Dan Lacek, vice president of operations at Campbell Transportation, said it’s also important to consider how much the industry pays for general upkeep of the system. Companies like Campbell Transportation pay taxes on fuel that they burn on federal waterways, which then are collected by the U.S. Treasury to help pay for projects. Tens of millions of dollars are collected annually for the Inland Waterways Trust Fund. Conversely, recreational boats don’t pay to pass through locks, he said.

 

There are consequences for not updating the system. U.S. Sen. Bob Casey, D-Pa., said as much at a news conference Friday for groundbreaking to begin the work at the Montgomery Locks and Dam.

 

“We cannot allow this system to fail,” Mr. Casey said. “Too many lives, too many jobs, too many opportunities depend upon the investment that we’re making.”

 

Col. Nicholas Melin, commander of the Pittsburgh District of the Corps of Engineers, said after the Montgomery Locks and Dam groundbreaking that the bipartisan infrastructure bill has helped the corps with that project and others in the region.
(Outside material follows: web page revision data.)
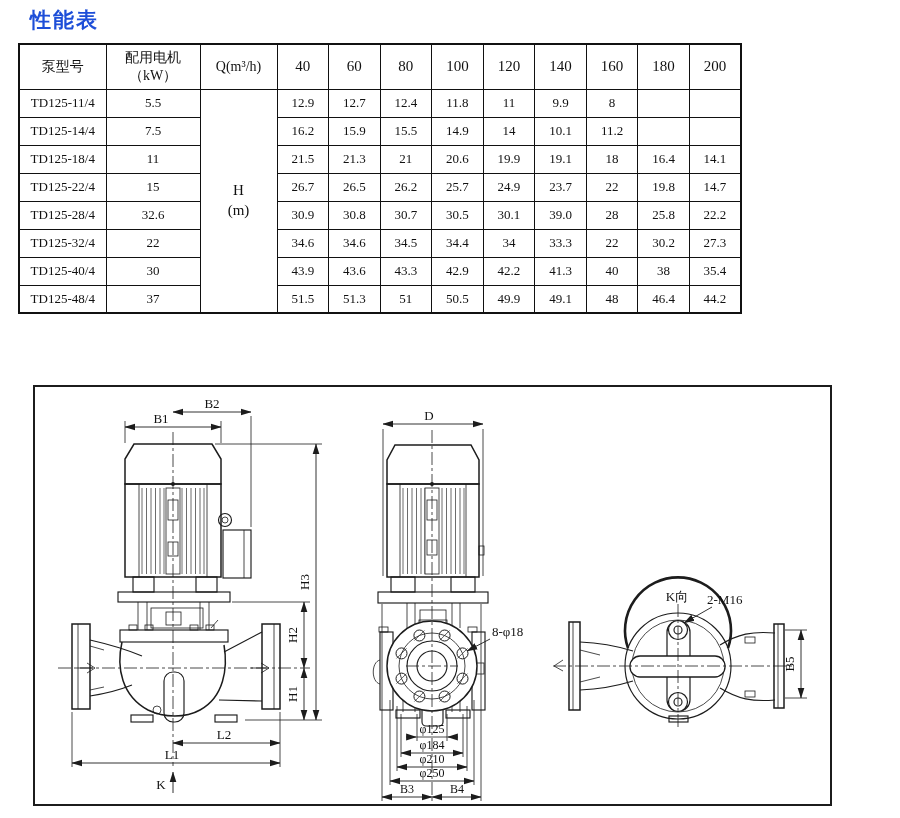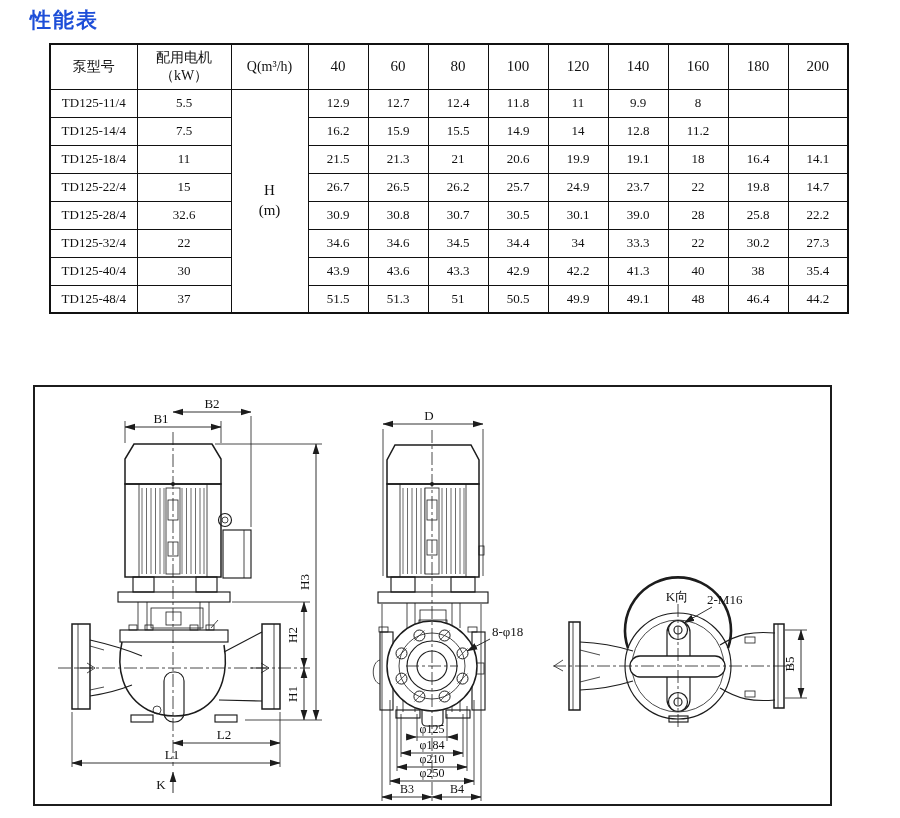--- a/index.html
+++ b/index.html
@@ -7,7 +7,7 @@
        font-family:"Liberation Serif",serif;color:#111;}
   .page-title{position:absolute;left:30px;top:6px;font-family:"Liberation Sans",sans-serif;
        font-weight:bold;font-size:21px;letter-spacing:2px;color:#1d4ed8;}
-  table.perf{position:absolute;left:49px;top:43px;width:800px;border-collapse:collapse;
+  table.perf{position:absolute;left:18px;top:43px;width:724px;border-collapse:collapse;
        table-layout:fixed;border:2px solid #111;}
   .perf td,.perf th{border:1px solid #111;text-align:center;vertical-align:middle;
        padding:0;font-weight:normal;overflow:hidden;}

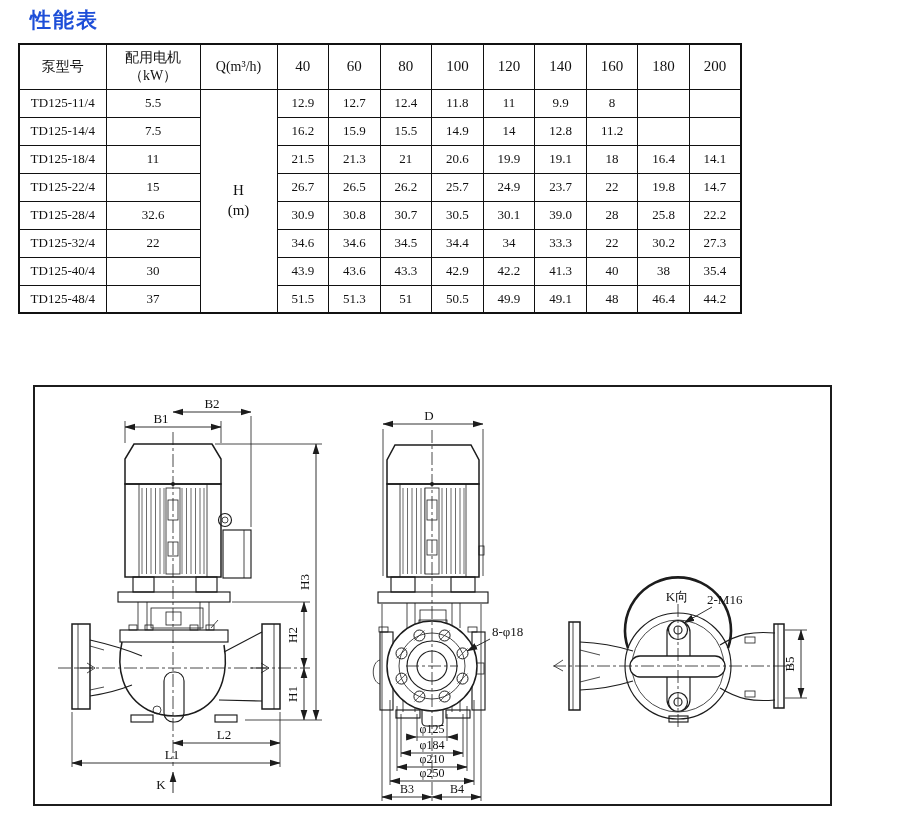--- a/index.html
+++ b/index.html
@@ -96,7 +96,7 @@
       <td>15.5</td>
       <td>14.9</td>
       <td>14</td>
-      <td>12.8</td>
+      <td>10.1</td>
       <td>11.2</td>
       <td></td>
       <td></td>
Projects such as Montgomery not only expand capacity, but they also modernize the system so it is more efficient and experiences fewer breakdowns, he said.

 

And timing is important, the officials said. Project delays cost money—inflation increases their costs in the long term. If a project gets drawn out over 10 to 20 years, that can increase the bottom line by hundreds of millions of dollars.

 

Looking ahead

 

The inland waterway system will remain a vital economic engine and job creator for regions along major rivers far into the future, officials say.

 

That means locks and dams from a towboat’s starting point to its final destination must be kept in good repair.

 

“They get busier as you get down the river, because there’s more volume going through. But I view the smaller, upper-end locks — those are the feeders,” said Mr. Kreider of Campbell Transportation. “All of those cargos have to come from somewhere, and if you lose that infrastructure and shrink the volume down, it will become a death spiral.”